University of Missouri TurmoilAn anti-racism boycott by Black football players at University of Missouri may have been the final straw for the teetering Mizzou president, who resigned on Monday, but student activism on campus started months ago when the university abruptly eliminated health benefits for all of its thousands of graduate students.
Two days before the start of the semester, grad students were left reeling, wondering how they would pay for their medications, or how they would deliver their babies, recalls Ph.D. student Eric O. Scott. And so they met, in the hundreds, to talk about what actions they could take to ensure that they would have a voice in their working conditions.
“I was speaking, and I didn’t say the word ‘union.’ But people were shouting the word ‘union’ from the audience,” Scott recalls.
Since then, the graduate students in that room have become the Coalition of Graduate Workers, a unionizing group with the support of the Missouri National Education Association (MNEA). They seek to improve the teaching and learning conditions for students, and also have become a force for social justice on campus, aligned with Concerned Student 1950, a group that was formed to address institutional racism on campus.
“Eric and I are firmly committed to social justice — and everybody we’ve talked to about the union has been on the same page,” said Connor Lewis, a Coalition organizer who is seeking a Ph.D in history. “People really respond to the idea that this isn’t just about workplace benefits. It’s also about your students.”
Graduate students — or graduate assistants (GA) — are employees at universities who often teach undergraduate classes and conduct research, even while completing their own Ph.D degrees. And yet, despite their critical role in teaching and learning, they have little job security, not much access to health benefits, and are paid poverty-level wages: an average $15,455 per year, according to the NEA Higher Education Advocate.
And yet, the Missouri GAs aren’t unique in their broad view of unionism. In fact, GA unions rarely focus solely on salaries and other contract-negotiating issues, experts say. Instead they “function as social movement unions that link the struggles of graduate employees to the pursuit of social justice,” wrote Deeb-Paul Kitchen in 2014 in NEA’s journal of higher education Thought & Action.

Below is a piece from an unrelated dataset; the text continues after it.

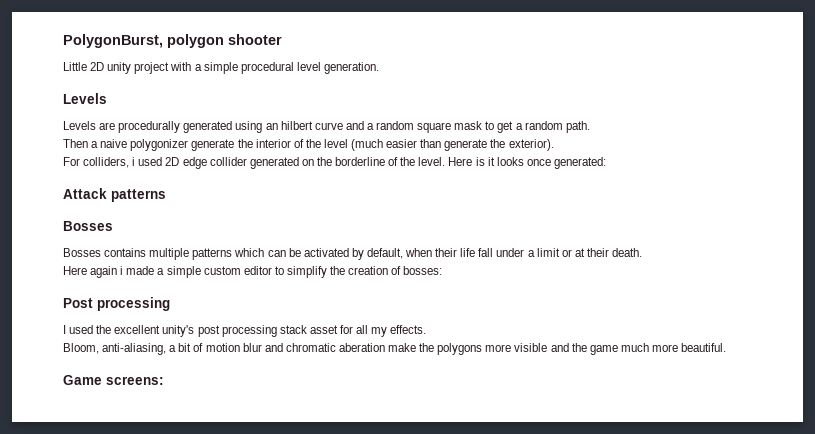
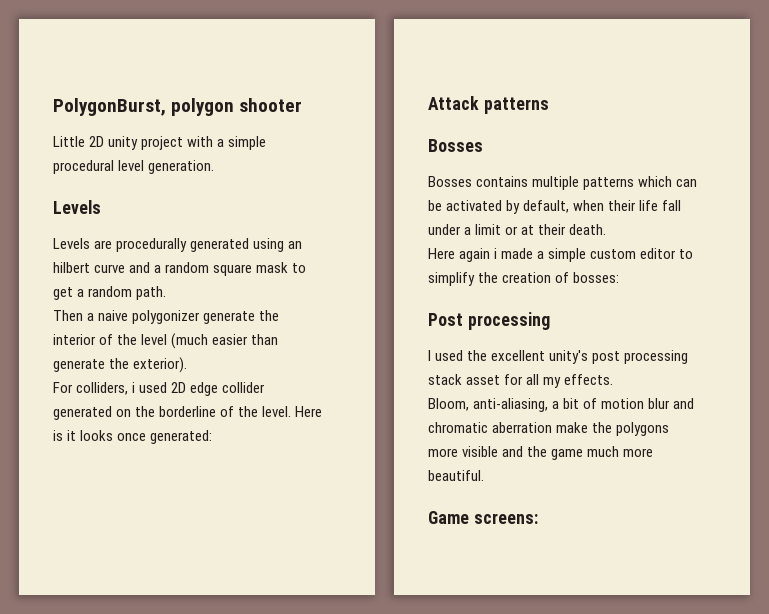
[338,343,385,352] aberation -> [492,422,553,433] aberration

And, of course, NEA also has a long history of promoting racial equality and justice — from its historic mid-20th century work around desegregation to its current work to end the school-to-prison pipeline. This week, NEA’s Advisory Committee of Student Members issued a statement commending University of Missouri students “for their courage in speaking out against ignorance and institutional racism.” The committee also promised to “continue to fight institutional racism and advocate for positive change for students who are marginalized within our educational systems.”

Walking Out for Justice

In August, after the revocation of GA health benefits was announced, the Coalition of Graduate Workers staged a one-day voluntary walkout and a rally involving more than 1,500 students and faculty. Scott recalls that Jonathan Butler, who commanded the nation’s attention this month as the hunger striker who said he would die for the cause of racial equality, was in the front lines of the rally, working a handheld megaphone.
Within days, the university had reversed its stance. It would continue providing the same level of health benefits to its GAs through the academic year, officials said. The then-chancellor also provided a personal guarantee that GAs would have subsidized benefits in the future — but, of course, the chancellor is gone now, Lewis notes, and his abrupt departure provides more evidence that a collectively bargained contract would be far more useful to graduate students than a personal pledge.
A second Coalition of Graduate Workers walk-out was held on Monday and Tuesday, this time for two days and in direct support of the racial equity protests, Scott says. “The concerns and difficulties that Black graduate students face, those are our concerns as well,” he says.
“Our feeling was we needed to contribute an extra push,” Lewis says.
Many of the students protesting anti-racism at Mizzou also see themselves as part of a continuum of activism, taking place across the country, aimed at racial equality. They have linked their efforts to the Black Lives Matter movement, and to the community protests that followed the deaths of Black men, like Michael Brown in Ferguson, Mo., and Freddie Gray in Baltimore, at the hands of police.
At the University of Missouri, their efforts are paying off: Not only have the president of the university system resigned and the campus chancellor stepped down, but the university’s governing body, the Board of Curators, has announced the hiring of a new diversity, inclusion and equity officer. The university also has promised to require diversity and inclusion training for all faculty, staff, and students, and to create a task force to improve inclusion.